**About this exercise**: The task calls for each line of the records below in which the word "ArrayMath" appears.

Change detection outputs
────────────────────────────────────────
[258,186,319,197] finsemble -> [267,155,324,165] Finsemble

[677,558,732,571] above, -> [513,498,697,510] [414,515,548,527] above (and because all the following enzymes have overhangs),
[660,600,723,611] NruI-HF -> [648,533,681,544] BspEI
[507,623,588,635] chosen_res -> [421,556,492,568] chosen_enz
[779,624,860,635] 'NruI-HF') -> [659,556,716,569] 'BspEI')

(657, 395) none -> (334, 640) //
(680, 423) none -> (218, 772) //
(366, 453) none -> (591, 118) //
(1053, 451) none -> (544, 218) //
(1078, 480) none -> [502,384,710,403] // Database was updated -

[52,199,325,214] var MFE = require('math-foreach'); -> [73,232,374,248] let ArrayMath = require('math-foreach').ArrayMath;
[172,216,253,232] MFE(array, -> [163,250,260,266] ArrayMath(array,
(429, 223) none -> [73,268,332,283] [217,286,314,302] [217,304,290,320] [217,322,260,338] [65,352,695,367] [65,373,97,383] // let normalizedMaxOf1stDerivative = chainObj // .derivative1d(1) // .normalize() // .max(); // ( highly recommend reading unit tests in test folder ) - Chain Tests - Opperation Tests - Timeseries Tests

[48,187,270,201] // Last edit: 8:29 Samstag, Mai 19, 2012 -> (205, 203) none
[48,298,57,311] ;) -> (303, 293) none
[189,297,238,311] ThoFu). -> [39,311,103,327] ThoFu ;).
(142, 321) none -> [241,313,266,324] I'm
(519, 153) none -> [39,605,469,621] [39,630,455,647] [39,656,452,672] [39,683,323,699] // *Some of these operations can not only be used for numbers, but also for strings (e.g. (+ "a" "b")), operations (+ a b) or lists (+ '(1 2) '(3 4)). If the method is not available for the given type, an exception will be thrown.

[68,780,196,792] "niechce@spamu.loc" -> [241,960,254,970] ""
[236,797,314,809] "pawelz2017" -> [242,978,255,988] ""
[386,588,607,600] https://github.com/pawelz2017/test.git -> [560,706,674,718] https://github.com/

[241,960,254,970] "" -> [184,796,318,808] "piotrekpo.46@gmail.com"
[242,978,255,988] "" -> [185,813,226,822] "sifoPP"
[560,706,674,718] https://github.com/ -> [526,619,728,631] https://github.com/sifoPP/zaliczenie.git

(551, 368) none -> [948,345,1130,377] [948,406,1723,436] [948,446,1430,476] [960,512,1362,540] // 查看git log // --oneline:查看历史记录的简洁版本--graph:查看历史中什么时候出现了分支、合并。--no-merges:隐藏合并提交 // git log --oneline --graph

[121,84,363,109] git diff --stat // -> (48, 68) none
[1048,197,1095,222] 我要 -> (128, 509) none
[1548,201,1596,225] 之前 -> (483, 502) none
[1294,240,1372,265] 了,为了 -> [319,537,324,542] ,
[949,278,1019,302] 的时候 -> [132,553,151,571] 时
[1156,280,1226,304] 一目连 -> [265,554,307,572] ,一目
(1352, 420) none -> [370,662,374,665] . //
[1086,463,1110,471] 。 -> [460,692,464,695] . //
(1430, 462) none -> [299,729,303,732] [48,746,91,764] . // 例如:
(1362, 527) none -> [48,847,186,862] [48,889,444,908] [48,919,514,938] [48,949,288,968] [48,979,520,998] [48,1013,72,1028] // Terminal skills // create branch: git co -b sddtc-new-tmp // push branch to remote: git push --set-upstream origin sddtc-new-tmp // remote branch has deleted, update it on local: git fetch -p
────────────────────────────────────────
**Result of the task**:
[52,199,325,214] var MFE = require('math-foreach'); -> [73,232,374,248] let ArrayMath = require('math-foreach').ArrayMath;
[172,216,253,232] MFE(array, -> [163,250,260,266] ArrayMath(array,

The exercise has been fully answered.